To generate transition samples, we first generated the initial posture of the robot $\varvec{s}^{(1)}$ at random and then simulated a trajectory with 100 steps, i.e. $\varvec{s}^{(2)}, \dots , \varvec{s}^{(100)}$. For each step, we additionally generated $m$ irrelevant input features $\varvec{z}^{(n)} \in \mathbb {R}^m$ by copying a relevant variable or by linearly combining two relevant variables contaminated with Gaussian noise in a similar manner to the previous experiments. By iterating these procedures, we obtained the transition samples $\{ (\varvec{s}^{(n)}, \varvec{a}^{(n)}, \varvec{z}^{(n)}, \varvec{s}'^{(n)}) \}_{n=1}^{10000}$.

Our goal is to learn the system dynamics as state transition probability $p(\varvec{s}' | \varvec{s}, \varvec{a}, \varvec{z})$ from these samples. Thus, as the conditional density estimation problem, the state-action pair $(\varvec{s}^{\mathrm {T}}, \varvec{a}^{\mathrm {T}}, \varvec{z}^{\mathrm {T}})^{\mathrm {T}}$ is regarded as input variable $\varvec{x}$, while the next state $\varvec{s}'$ is regarded as output variable $\varvec{y}$. Note that an accurate estimate of the state transition probability is highly useful in model-based reinforcement learning (Sutton and Barto 1998).

From the transition samples, we randomly picked up 5000 samples as training data and used the other 5000 samples as test data to calculate NLL. We compare our proposed method SA-CDE with LS-CDE, NW-CDE, FW-LSCDE, and FW-NWCDE, as well as parametric conditional density estimation by the Gaussian process regression (GP-CDE) (Rasmussen and Williams 2005). In this experiment, the candidate values of regularization parameter $\lambda $ are the twenty values between $10^{-3}$ and $10^{-1}$ at the equal interval in the logarithmic scale, while the candidate values of other parameters are the same as the previous setting.
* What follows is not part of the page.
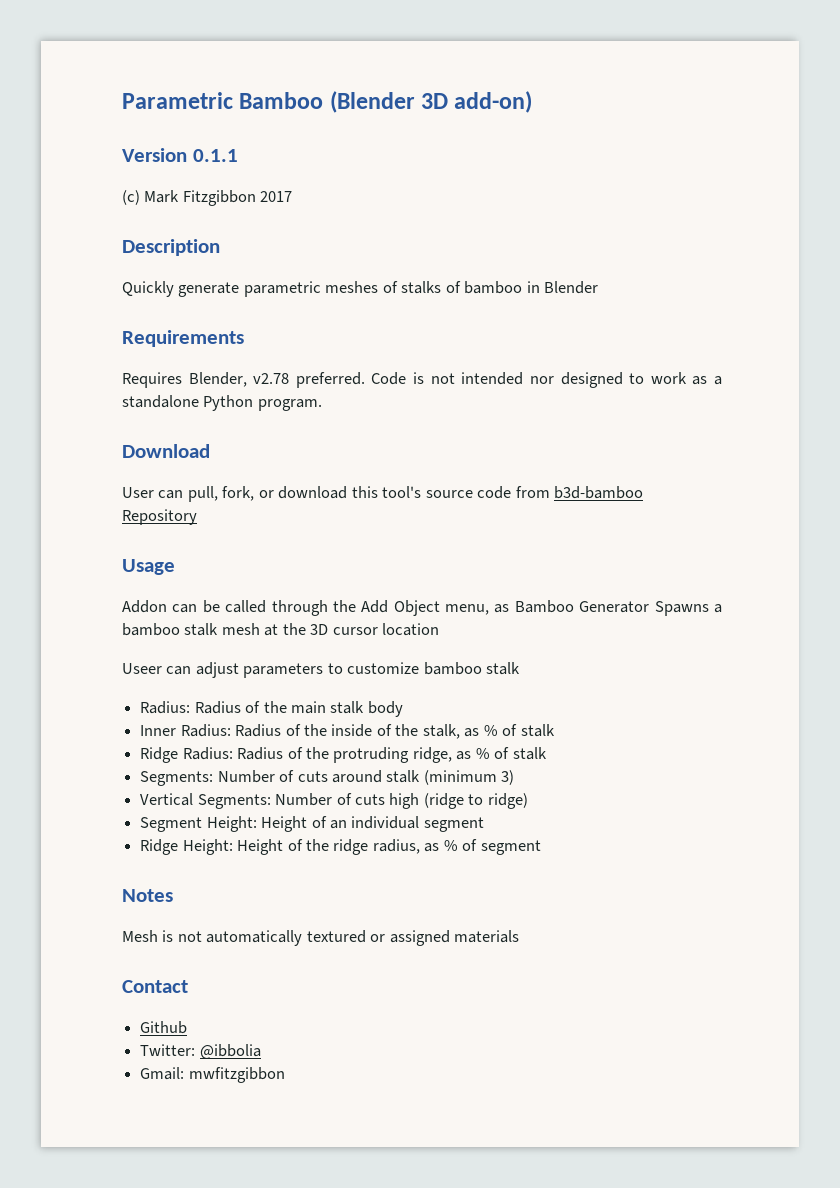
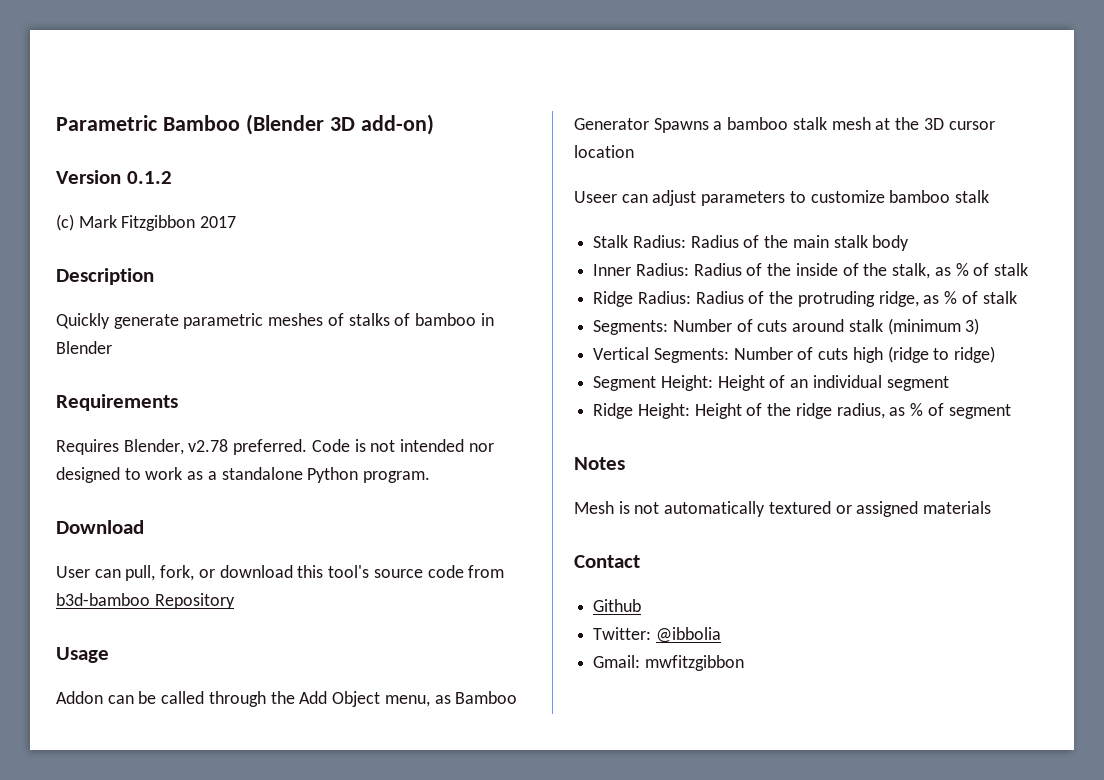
[192,149,238,162] 0.1.1 -> [126,171,172,184] 0.1.2
(521, 668) none -> [593,235,629,248] Stalk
We consider three datasets with $J=2, 4, 9$ joints, and change the number of irrelevant features as $m=0, 5, 10, 15, 20$. Thus, the input dimensionality is $3J+m$, while the output dimensionality is $2J$. For each $J$ and $m$, we evaluated the performance of conditional density estimation methods by averaged NLL and averaged computational time over 20 runs.

Figure 19 shows the experimental results, where the solid lines denote the averaged values and the dashed lines denote the averaged values with one standard deviation. From the plots, we can confirm that the NLL values of LS-CDE, NW-CDE, and GP-CDE grow sharply as the number of irrelevant features $m$ is increased. On the other hand, the NLL values of SA-CDE, FW-LSCDE, FW-NWCDE, and SA-LSCDE do not increase even if the number of irrelevant features is increased. Among them, SA-CDE cannot outperform FW-LSCDE and SA-LSCDE, because the additive-model assumption of SA-CDE caused large estimation bias. However, feature selection by SA-CDE itself performs well and SA-LSCDE performs comparably to FW-LSCDE.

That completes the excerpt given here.